The data.
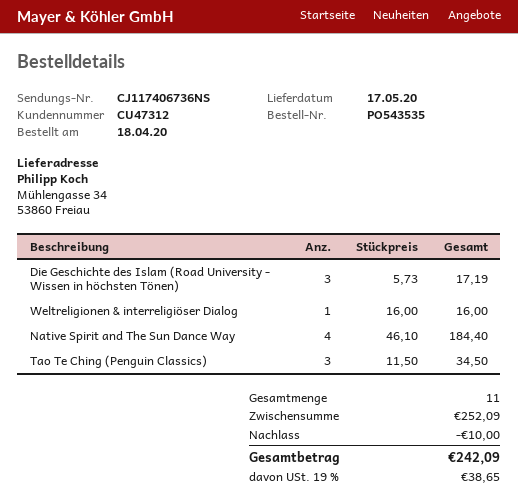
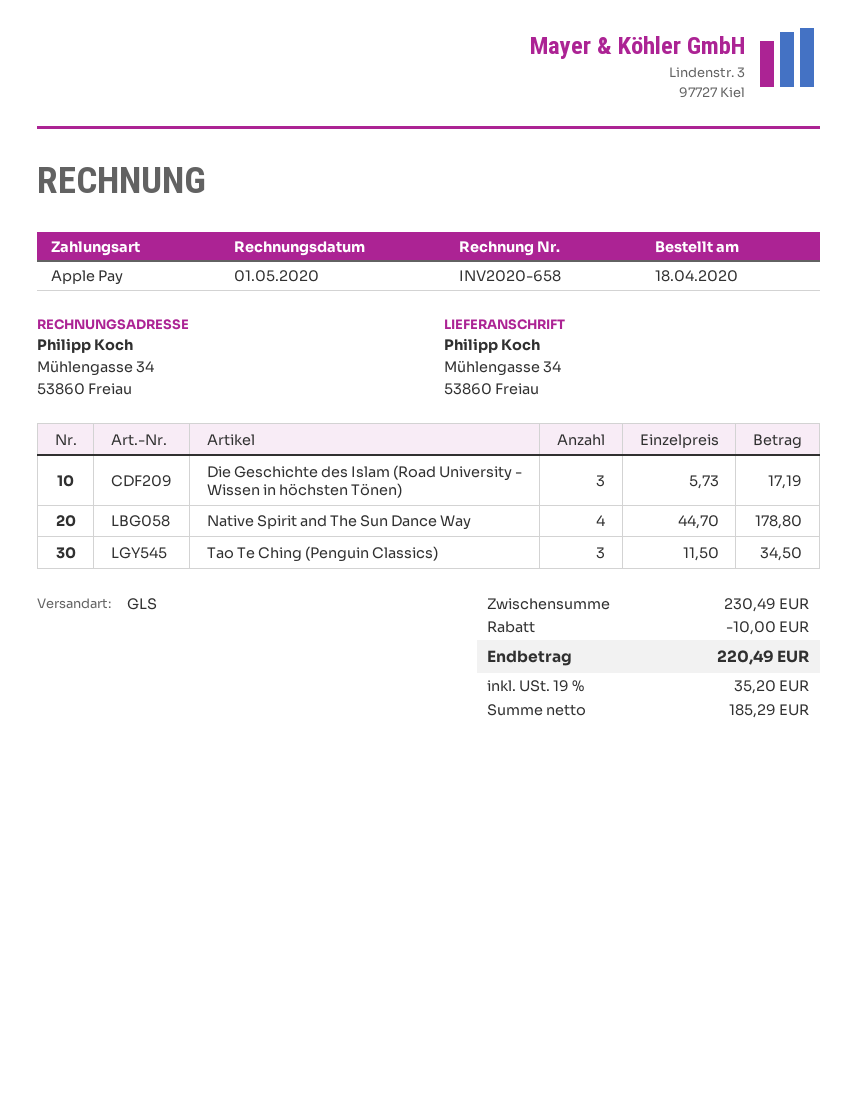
Weltreligionen & interreligiöser Dialog: 1 x 16.00 = 16.00 -> none
Native Spirit and The Sun Dance Way: 4 x 46.10 = 184.40 -> 4 x 44.70 = 178.80
subtotal: 252.09 -> 230.49
tax: 19% = 38.65 -> 19% = 35.20
total: 242.09 -> 220.49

Exercise objective.
All of the lines above must be repeated without alteration, though the pictures are to be excluded.

The answer.
Weltreligionen & interreligiöser Dialog: 1 x 16.00 = 16.00 -> none
Native Spirit and The Sun Dance Way: 4 x 46.10 = 184.40 -> 4 x 44.70 = 178.80
subtotal: 252.09 -> 230.49
tax: 19% = 38.65 -> 19% = 35.20
total: 242.09 -> 220.49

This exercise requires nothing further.